AD: There were some crazy rumors floating around that you were almost hospitalized the day of shooting? What's the story there?
KV: Wow, yup. It turns out pulling an ‘all nighter' and working through the entire day in the middle of a desert that’s hitting highs around 120 tends to take a toll. As I was shooting my last scene, I knew something was really wrong, but without that shot I knew we'd have nothing, and with another day of filming being out of the question I just had to push myself; and wouldn't you know it, I got heat stroke (he pauses) not my fondest memory of that day. But we got the shot!
AD: Which path in the industry do you see yourself taking? Writing, Directing, Producing, Acting, Editing?
KV: Well I think in terms of a large scale motion picture, I’d like to do all of the above minus the editing, not that I don’t love it, but it is time consuming! But as far as right now in my career, I’d like to really pursue acting. It’s what I find most enjoyable at this stage in my life. But hey, if someone offered me a chance to write, direct and star or direct, produce and star I’d love it. Being a director/actor on all of my films is my ultimate goal; being able to manage the story from start to finish – that’s the promised land.
AD: Stone is a big hulking guy, but we see this incredible sensitivity and sincerity come across in his character. How did you prepare for the role of Stone?
KV: After doing my research watching documentaries, the military channel, discovery, reading up, and speaking with veterans, I wanted all the actors to look as authentic as possible and Stone had to be big. I wrote him as a soldier built for combat, a 'master chief' prototype if you will. So I ended up putting on 15lbs of mostly muscle, or at least I hope it was (laughing). But in terms of building the character, I had a great advantage because I wrote him, so I knew exactly what he was trying to say. And once you have all of that, it’s then just about layering the obstacles, doing the homework and delivering.
AD: Yes you did look a lot bigger on film I was wondering if you had caught a bug or something.
KV: No, no (laughing) just got back into what I like to call swimmer shape.
AD: Was there any specific meaning to the quote in the beginning of the movie?
KV: Yes, the quote expresses the over-arching theme of the movie, as well as highlights major thematic points. Those being the confusing nature of religion and war. Going deeper than this, I wanted to see how a religious soldier deals with the prospect of death; hence this telling quote from Grant, a decorated general, war hero and president. A man who was religious and violent.
AD: You had a decent sized crew list, were there any members who you would like to acknowledge?
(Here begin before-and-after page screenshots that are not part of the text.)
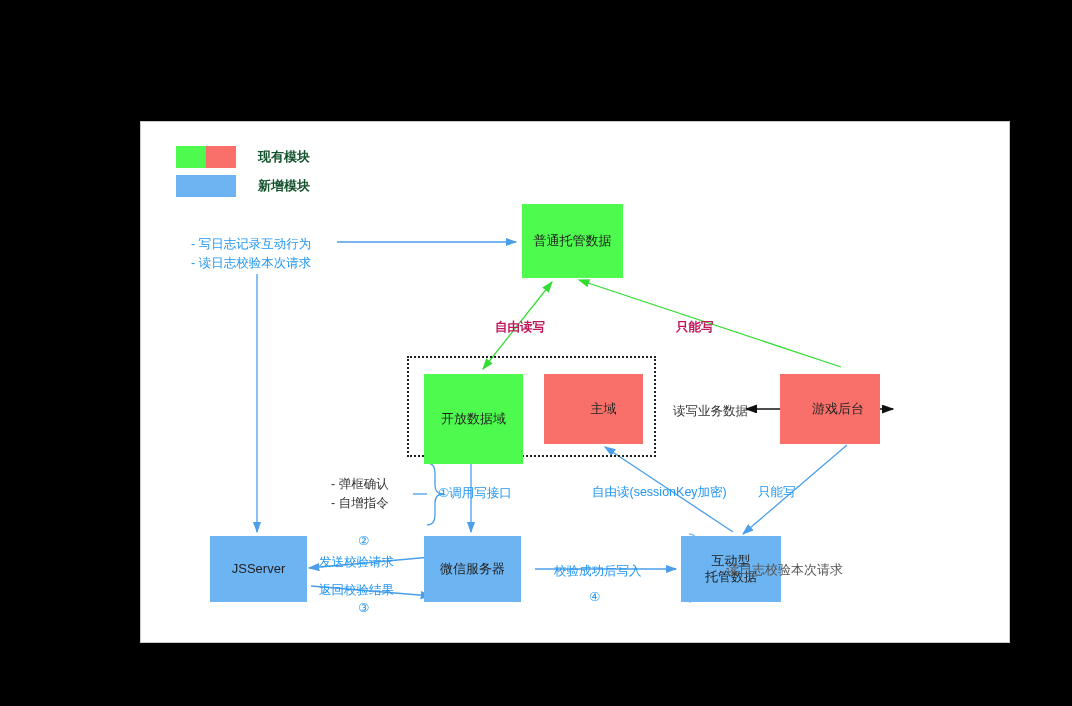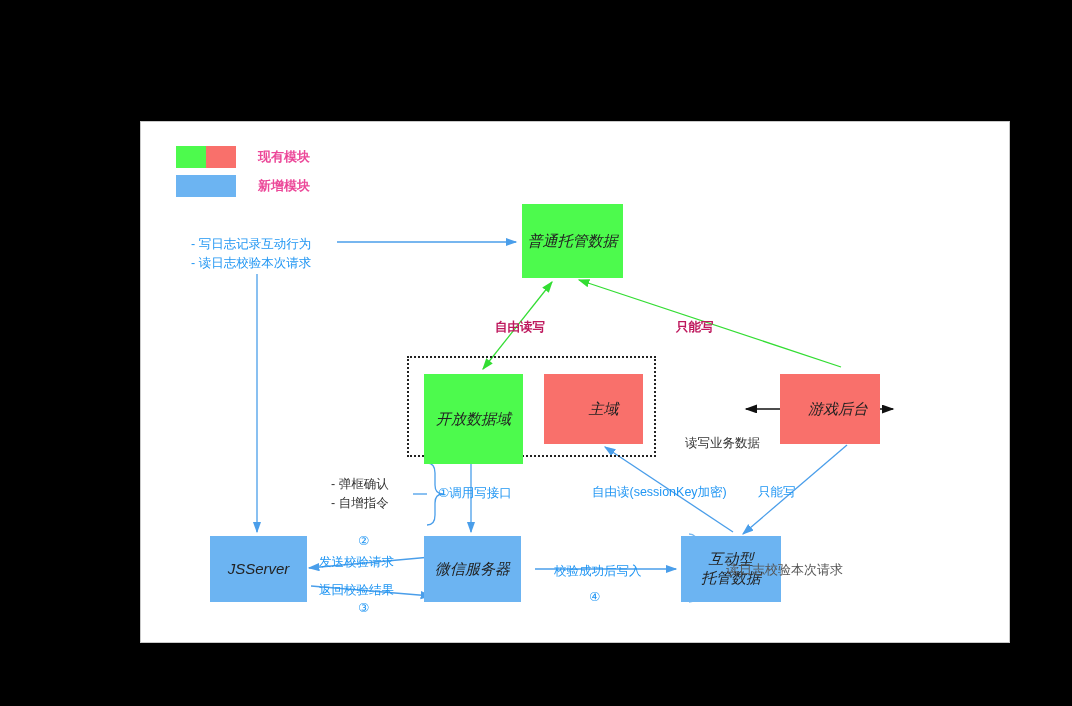"现有模块" .legend-text { color: #ec4899 -> #14532d }
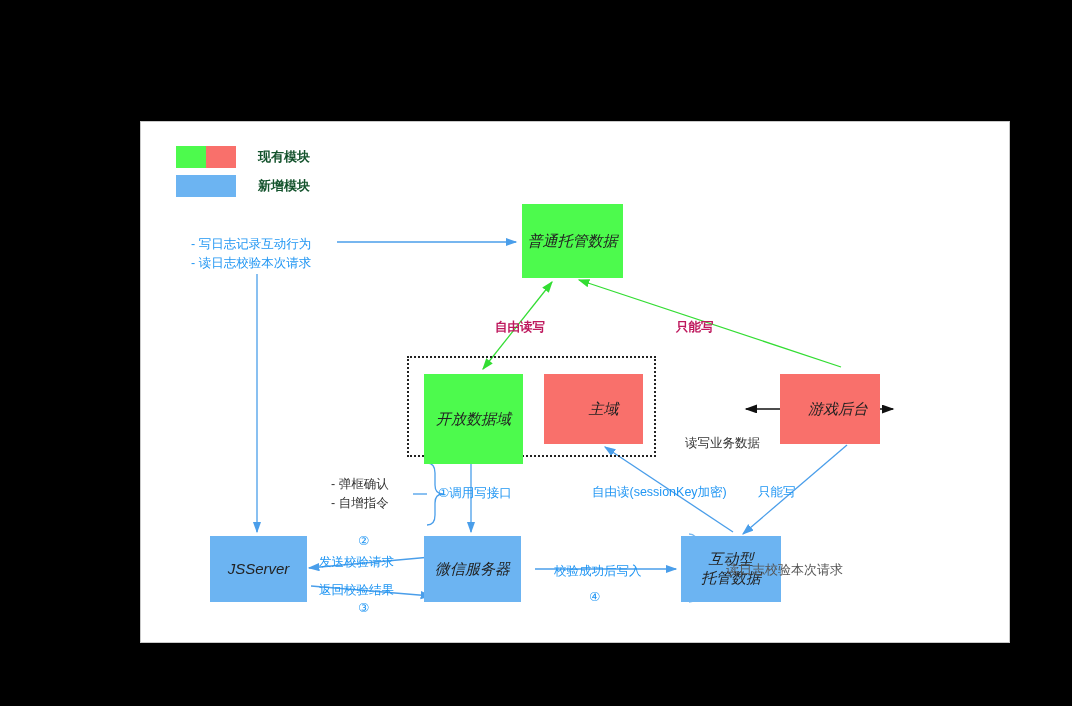"普通托管数据" .node { font-size: 15px -> 13px; font-style: italic -> none }
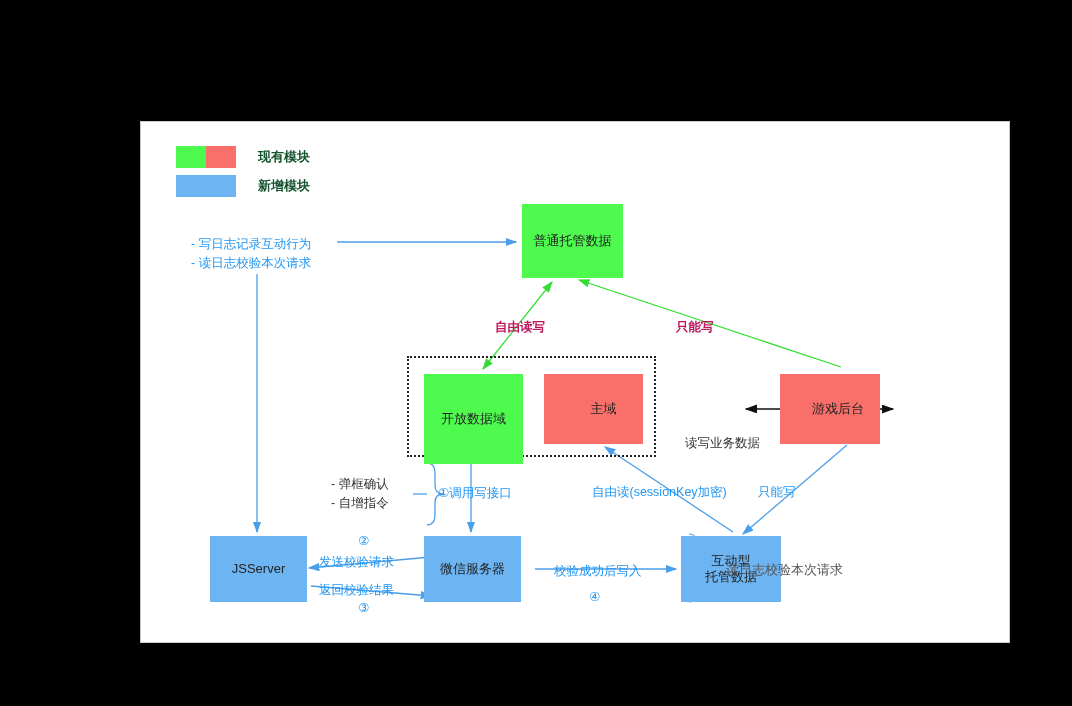"读写业务数据" div.lbl { left: 544px -> 532px; margin-top: 32px -> none }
KV: Everyone, everyone was amazing and the fluidity the day of shooting was something I believe is rarely seen, and every member of the cast and crew were total professionals in every sense. But specifically I would need to mention Erin Smith, she was with me from day one, helping with every aspect. I wouldn't have been able to put it all together without her. And Edwin Jimenez, our cinematographer, was excellent the day of shooting and was a great collaborator.
AD: Moving forward, what’s the next project that you think we will most likely see from “the boy genius”?
KV: Thank you for the Orson Wells reference, although I'm not sure I quite deserve it just yet (he laughs). Ah, next for me, well I’m working on a short, which serves as an introspective look at how we, as a society, look at wealth and morals. And I’m working on a feature but I’m going to have to keep my lips sealed on that one!